Auf die Erhöhungen hätten einige Eltern bereits reagiert: Bis Ende September wurden zwei Plätze im Buchenbrandkindergarten gekündigt, einer in Utzenfluh und vier Eltern nahmen ihre Zusage für einen Krippenplatz zurück.

Moritz Bausch sagte, wenn bei einer Gruppe mit zehn Kindern fünf Kinder ihren Platz nicht mehr wahrnähmen, hieße das, dass die Kosten für die Betreuung steigen. Ein Mann meinte, wenn von 150 zu betreuenden Kindern 50 auf eine Betreuung verzichtet würde, wäre Schönau von den 15 Prozent Kostendeckungsgrad „ganz weit weg“.

Andrea Kiefer, stellvertretende Vorsitzende des Pfarrgemeinderats und Stiftungsrätin, erinnerte an den Beschluss des Stiftungsrats zur Festsetzung der Gebühren für das Kindergartenjahr 2025/2026 für den katholischen Kindergarten.

Soziale Staffelung bleibt

Die Erzdiözese Freiburg habe die Kigagebühren um 7,5 Prozent erhöht. Beibehalten wurde auch die soziale Staffelung nach Anzahl der Kinder unter 18 Jahren in einer Familie. Sie verwies auf den Kostendeckungsgrad von 16 Prozent im katholischen Kindergarten, der sich an denen anderer Träger orientiere. „Ein Kostendeckungsgrad von 20 Prozent ist derzeit nirgendwo erreichbar“, meint Kiefer. Mit der Erhöhung von 7,5 Prozent halte sich die Erzdiözese Freiburg an ihre vertragliche Vereinbarung mit dem GVV. Schließlich wolle man alle Kindergärten in der Seelsorgeeinheit Oberes Wiesental gleich behandeln.

Götz: „Kuratorium soll beraten“

Irina Götz, Geschäftsführerin Kindertageseinrichtung in der Verrechnungsstelle für katholische Kirchengemeinden Schopfheim, hat in einem Brief an den GVV darauf hingewiesen, dass das Kuratorium vor einer Entscheidung über die Festsetzung und Änderung des Elternbeitrags beraten solle.
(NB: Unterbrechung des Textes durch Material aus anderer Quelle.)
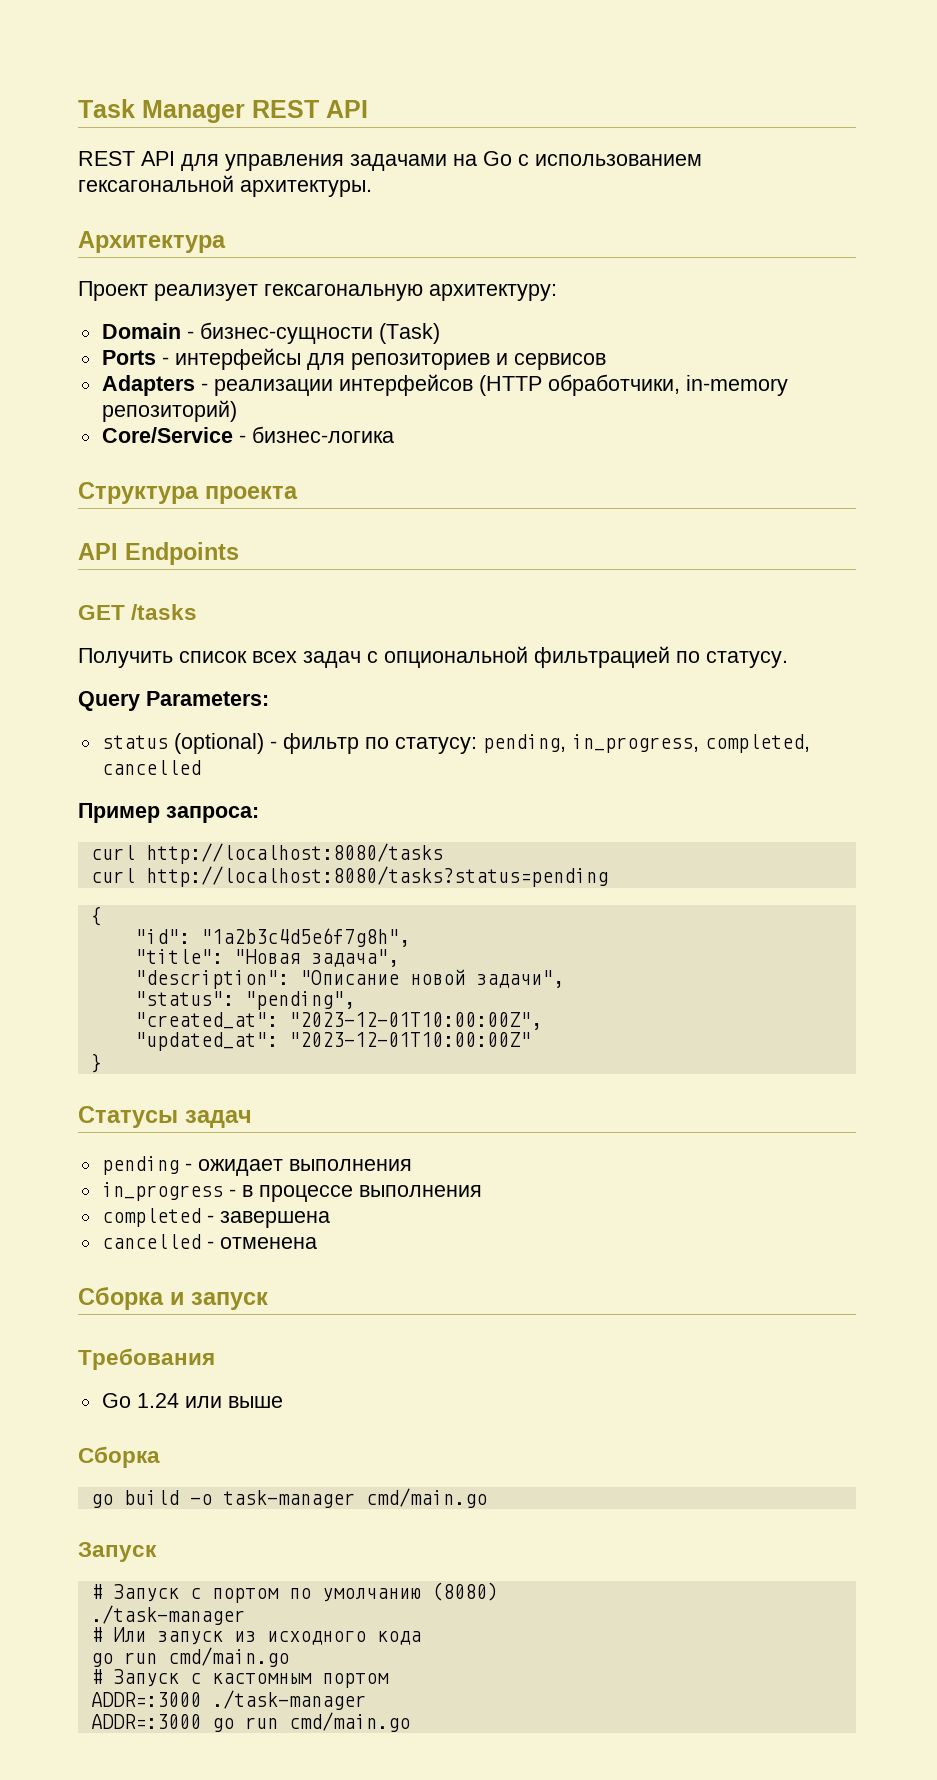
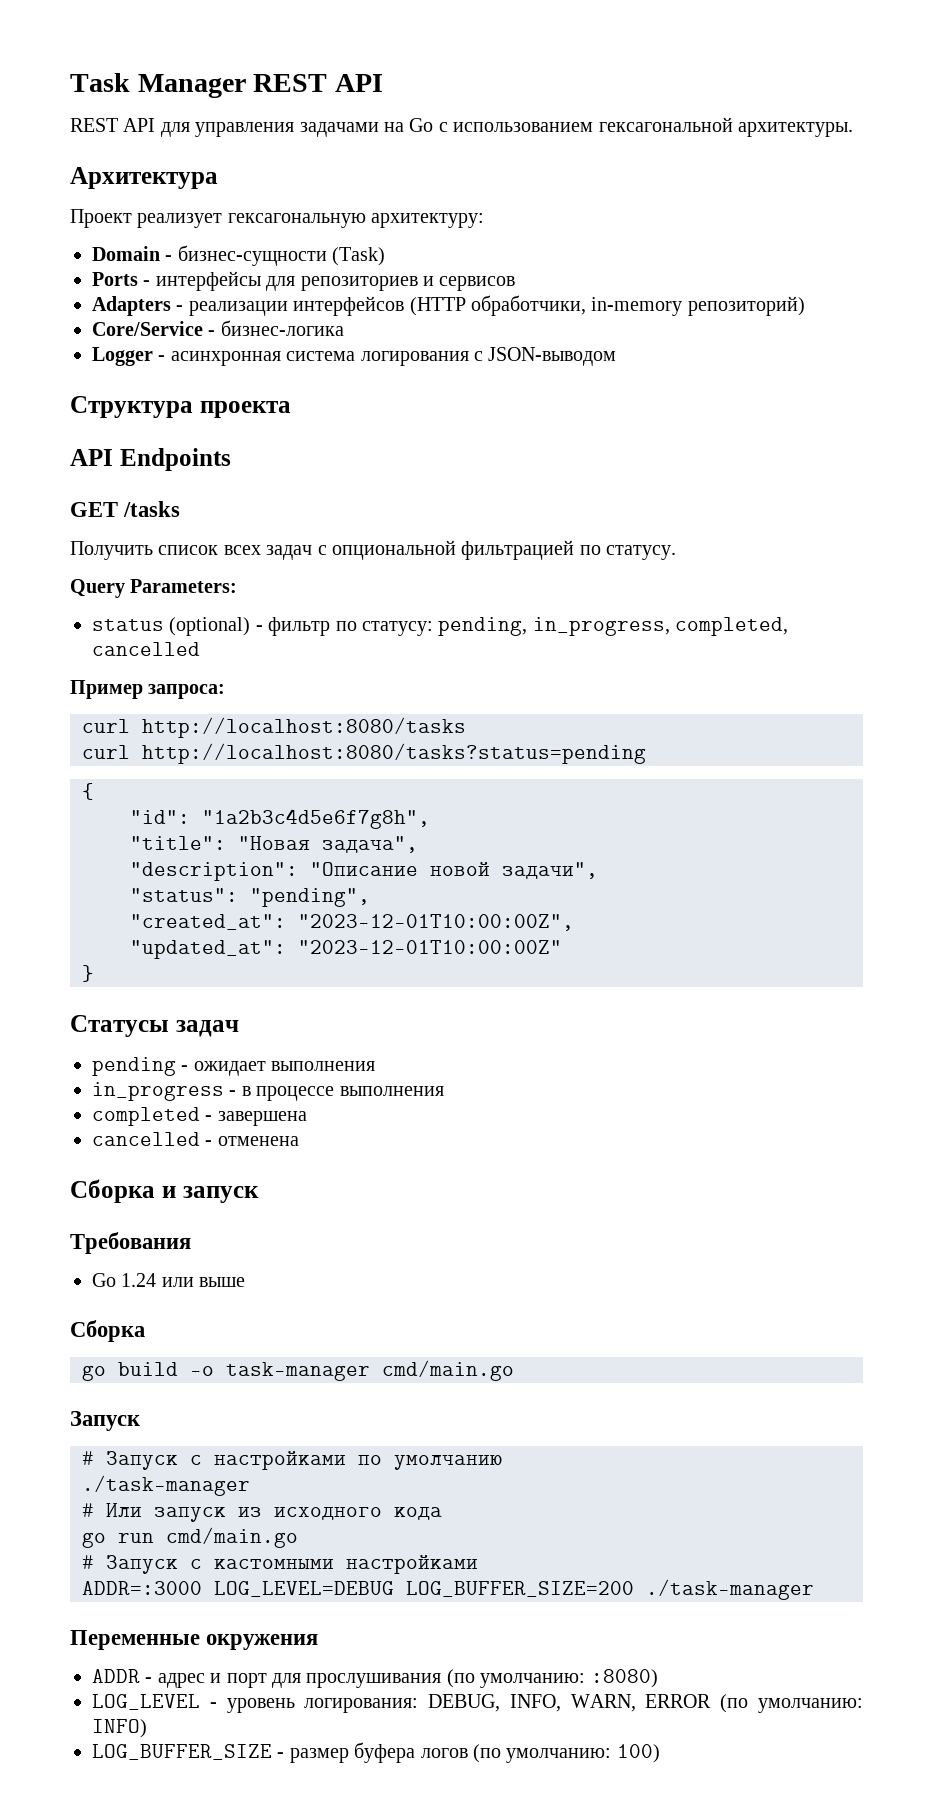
+ Logger - асинхронная система логирования с JSON-выводом
- # Запуск с портом по умолчанию (8080)
+ # Запуск с настройками по умолчанию
- # Запуск с кастомным портом
- ADDR=:3000 ./task-manager
- ADDR=:3000 go run cmd/main.go
+ # Запуск с кастомными настройками
+ ADDR=:3000 LOG_LEVEL=DEBUG LOG_BUFFER_SIZE=200 ./task-manager
+ Переменные окружения
+ ADDR - адрес и порт для прослушивания (по умолчанию: :8080)
+ LOG_LEVEL - уровень логирования: DEBUG, INFO, WARN, ERROR (по умолчанию: INFO)
+ LOG_BUFFER_SIZE - размер буфера логов (по умолчанию: 100)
Das Kuratorium habe sich aber noch nicht gebildet. Es besteht aus dem GVV-Vorsitzenden und zwei Vertretern der Verbandsversammlung, dem katholischen Pfarrer und zwei Vertretern des Pfarrgemeinderats oder des Stiftungsrats.
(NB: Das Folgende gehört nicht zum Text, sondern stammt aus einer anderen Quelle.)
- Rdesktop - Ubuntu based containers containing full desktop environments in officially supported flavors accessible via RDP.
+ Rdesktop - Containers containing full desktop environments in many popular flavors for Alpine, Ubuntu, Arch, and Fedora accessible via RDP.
Der GVV hat die Kitagebühren um bis zu 94 Euro pro Monat erhöht. Wer sein Kind zum Beispiel in einer Kinderkrippe betreuen lässt, zahlt für sein erstes Kind seit Anfang September 610 statt 516 Euro.

Die Schönauer Gemeinderätin Marika Prekur (Freie Wähler) sagte, für eine Frau sei es wichtig, mit einem Fuß in der Arbeit zu bleiben: „Wir versuchen eine Lösung zu finden.“ Ethem Sahin (SPD) sagte, eine Gebührenerhöhung müsse kommen, er sprach sich aber gegen eine Rabattstaffelung aus.

Keine FSJ-Stelle

Abgelehnt hat das Gremium die Beschlussvorschläge der Verwaltung für den Buchenbrandkindergarten: die Neueinstellung der Erzieher als Nachfolgeregelung mit 20 Wochenstunden, eine FSJ-Stelle, statt zweien, sowie den Vorschlag, keine neue PIA-Stelle auszuschreiben. Angenommen wurde der Beschlussvorschlag, dass dritte Kind kostenfrei sein soll, wenn drei Kinder gleichzeitig dieselbe Einrichtung besuchen.